Aim of the exercise:
Only the lines from the one containing "tax: 19% = 208.62 -> 19% = 109.80" through the one containing "tax: 20% = 704.78 -> 20% = 995.52" should be printed, exactly as they appear below, with both ends included.

═════ Input records ═════

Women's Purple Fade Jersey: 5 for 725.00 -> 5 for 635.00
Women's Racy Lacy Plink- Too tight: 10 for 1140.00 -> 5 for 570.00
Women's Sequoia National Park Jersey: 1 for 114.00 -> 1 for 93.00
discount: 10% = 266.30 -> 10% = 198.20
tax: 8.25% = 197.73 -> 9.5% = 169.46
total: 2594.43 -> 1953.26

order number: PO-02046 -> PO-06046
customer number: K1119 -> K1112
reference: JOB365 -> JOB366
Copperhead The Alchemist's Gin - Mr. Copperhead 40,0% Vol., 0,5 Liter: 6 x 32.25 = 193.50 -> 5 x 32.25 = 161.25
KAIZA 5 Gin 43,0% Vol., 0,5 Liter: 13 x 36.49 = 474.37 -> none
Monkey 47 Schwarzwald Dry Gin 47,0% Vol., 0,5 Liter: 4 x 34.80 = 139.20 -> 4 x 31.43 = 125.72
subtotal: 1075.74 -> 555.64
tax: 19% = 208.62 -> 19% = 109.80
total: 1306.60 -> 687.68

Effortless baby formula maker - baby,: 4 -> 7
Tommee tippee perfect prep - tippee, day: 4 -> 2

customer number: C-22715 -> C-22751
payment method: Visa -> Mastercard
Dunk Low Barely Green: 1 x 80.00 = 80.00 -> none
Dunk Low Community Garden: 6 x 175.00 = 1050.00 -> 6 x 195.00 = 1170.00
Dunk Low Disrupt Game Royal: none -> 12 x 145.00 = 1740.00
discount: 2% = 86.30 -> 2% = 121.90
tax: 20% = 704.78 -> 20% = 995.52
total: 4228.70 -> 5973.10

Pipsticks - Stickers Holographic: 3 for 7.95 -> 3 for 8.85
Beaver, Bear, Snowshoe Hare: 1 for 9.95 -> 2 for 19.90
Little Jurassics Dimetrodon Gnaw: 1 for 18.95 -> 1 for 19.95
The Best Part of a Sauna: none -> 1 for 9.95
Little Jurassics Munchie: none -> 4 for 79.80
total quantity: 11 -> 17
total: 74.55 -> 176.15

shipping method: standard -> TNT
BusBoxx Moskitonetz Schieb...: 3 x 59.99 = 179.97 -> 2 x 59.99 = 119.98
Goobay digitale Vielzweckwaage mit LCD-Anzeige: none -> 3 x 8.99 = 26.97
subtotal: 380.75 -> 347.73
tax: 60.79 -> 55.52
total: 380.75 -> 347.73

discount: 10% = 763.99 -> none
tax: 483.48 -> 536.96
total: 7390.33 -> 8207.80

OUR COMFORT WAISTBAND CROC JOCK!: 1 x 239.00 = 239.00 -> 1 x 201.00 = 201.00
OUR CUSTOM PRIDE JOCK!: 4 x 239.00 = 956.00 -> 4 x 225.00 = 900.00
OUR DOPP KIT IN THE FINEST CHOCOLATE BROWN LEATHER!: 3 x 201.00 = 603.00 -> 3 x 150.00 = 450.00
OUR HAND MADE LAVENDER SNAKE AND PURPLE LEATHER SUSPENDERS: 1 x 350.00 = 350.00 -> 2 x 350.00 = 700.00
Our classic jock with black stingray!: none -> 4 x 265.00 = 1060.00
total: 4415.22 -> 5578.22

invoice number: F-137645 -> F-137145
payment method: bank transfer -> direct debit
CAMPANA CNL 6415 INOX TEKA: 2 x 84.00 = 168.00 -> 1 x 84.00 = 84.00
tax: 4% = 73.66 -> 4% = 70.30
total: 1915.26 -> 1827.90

═════

Answer area:
tax: 19% = 208.62 -> 19% = 109.80
total: 1306.60 -> 687.68

Effortless baby formula maker - baby,: 4 -> 7
Tommee tippee perfect prep - tippee, day: 4 -> 2

customer number: C-22715 -> C-22751
payment method: Visa -> Mastercard
Dunk Low Barely Green: 1 x 80.00 = 80.00 -> none
Dunk Low Community Garden: 6 x 175.00 = 1050.00 -> 6 x 195.00 = 1170.00
Dunk Low Disrupt Game Royal: none -> 12 x 145.00 = 1740.00
discount: 2% = 86.30 -> 2% = 121.90
tax: 20% = 704.78 -> 20% = 995.52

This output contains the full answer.